Give the number of lines in the listing that contain "Liberation", with no other words.
Segment Start: EXTRACTED ENTRIES
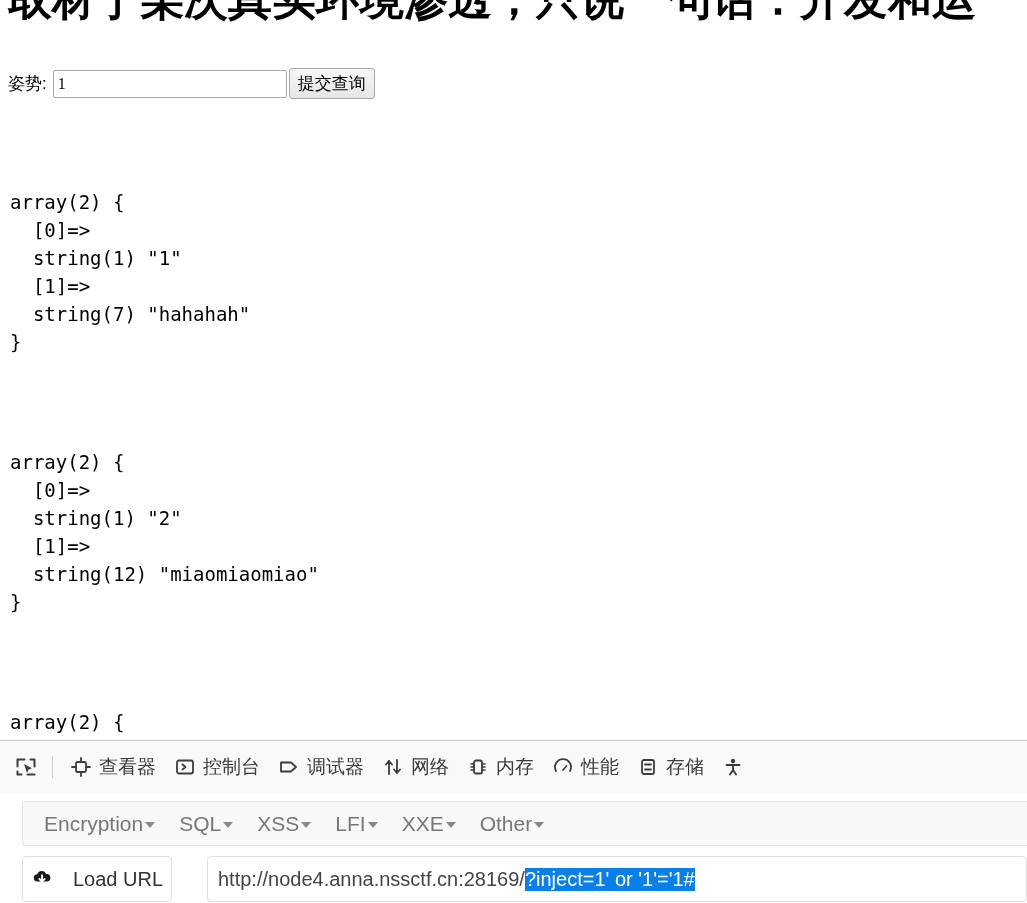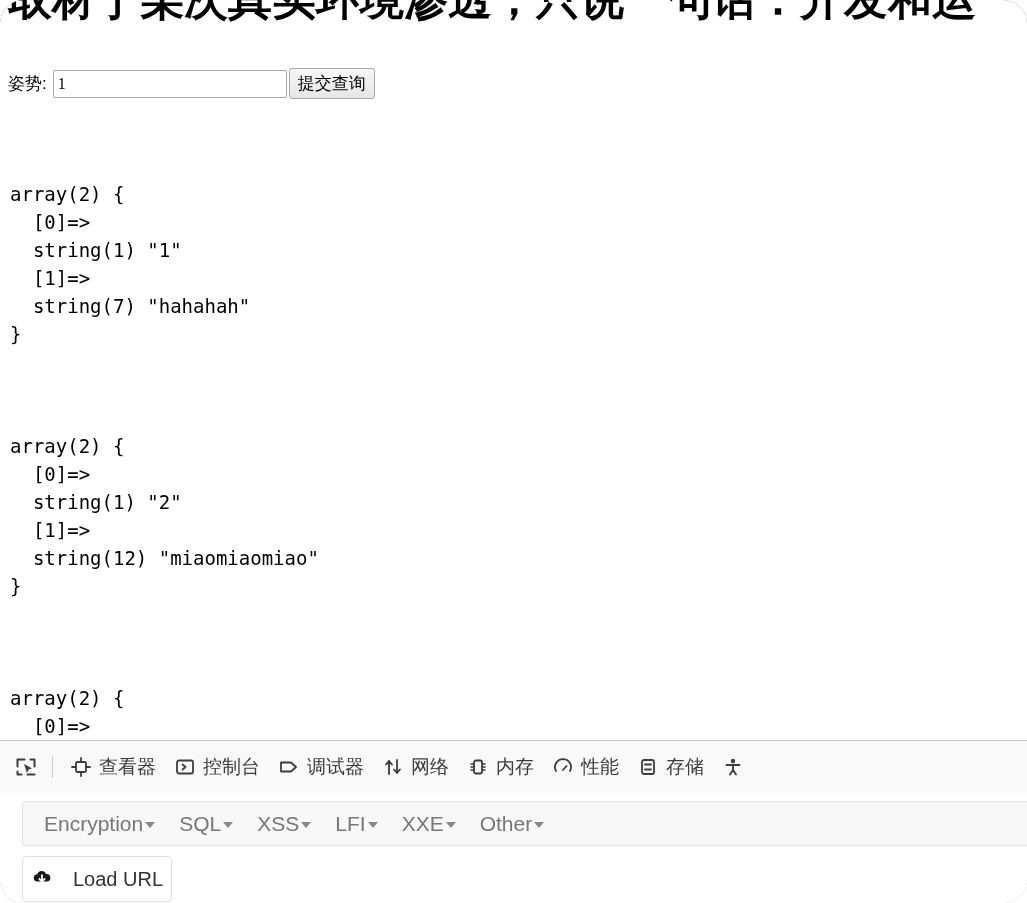--- a/index.html
+++ b/index.html
@@ -12,21 +12,20 @@
     background: #ffffff;
     font-family: "Liberation Serif", serif;
   }
 
   #app {
     position: relative;
     width: 1027px;
     height: 903px;
     overflow: hidden;
     background: #737373;
-    border-radius: 24px;
   }
 
   
   .page-content {
     position: absolute;
     left: 0;
     top: 0;
     width: 1027px;
     height: 740px;
     overflow: hidden;
@@ -97,21 +96,21 @@
     left: 10px;
     top: 124px;
     font-family: "Liberation Mono", monospace;
     font-size: 19px;
     line-height: 28px;
     color: #000000;
     white-space: pre;
   }
 
   .dump-block {
-    margin: 0 0 28px 0;
+    margin: 8px 0 28px 0;
     white-space: pre;
   }
 
   
   .devtools {
     position: absolute;
     left: 0;
     top: 740px;
     width: 1027px;
     height: 163px;
@@ -445,17 +444,21 @@
       <div class="load-url-btn">
         <span>
           <svg width="22" height="22" viewBox="0 0 22 22">
             <path d="M5.8 15.5a3.6 3.6 0 0 1 .4-7.15A4.6 4.6 0 0 1 15 8.1a3.4 3.4 0 0 1 1.2 7.4z" fill="#1a1a1a"></path>
             <path d="M11 9.2v5.4M11 15.6l-2.6-2.6M11 15.6l2.6-2.6" stroke="#ffffff" stroke-width="1.8" fill="none" stroke-linecap="round" stroke-linejoin="round"></path>
           </svg>
         </span>
         <span>Load URL</span>
       </div>
 
+      <div class="url-field">
+        <span class="url-plain">http://node4.anna.nssctf.cn:28169/</span>
+          <span class="url-selected">?inject=1' or '1'='1#</span>
+      </div>
     </div>
 
   </div>
 
 </div>
 
 </body></html>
Segment End: EXTRACTED ENTRIES
YOUR RESPONSE: 2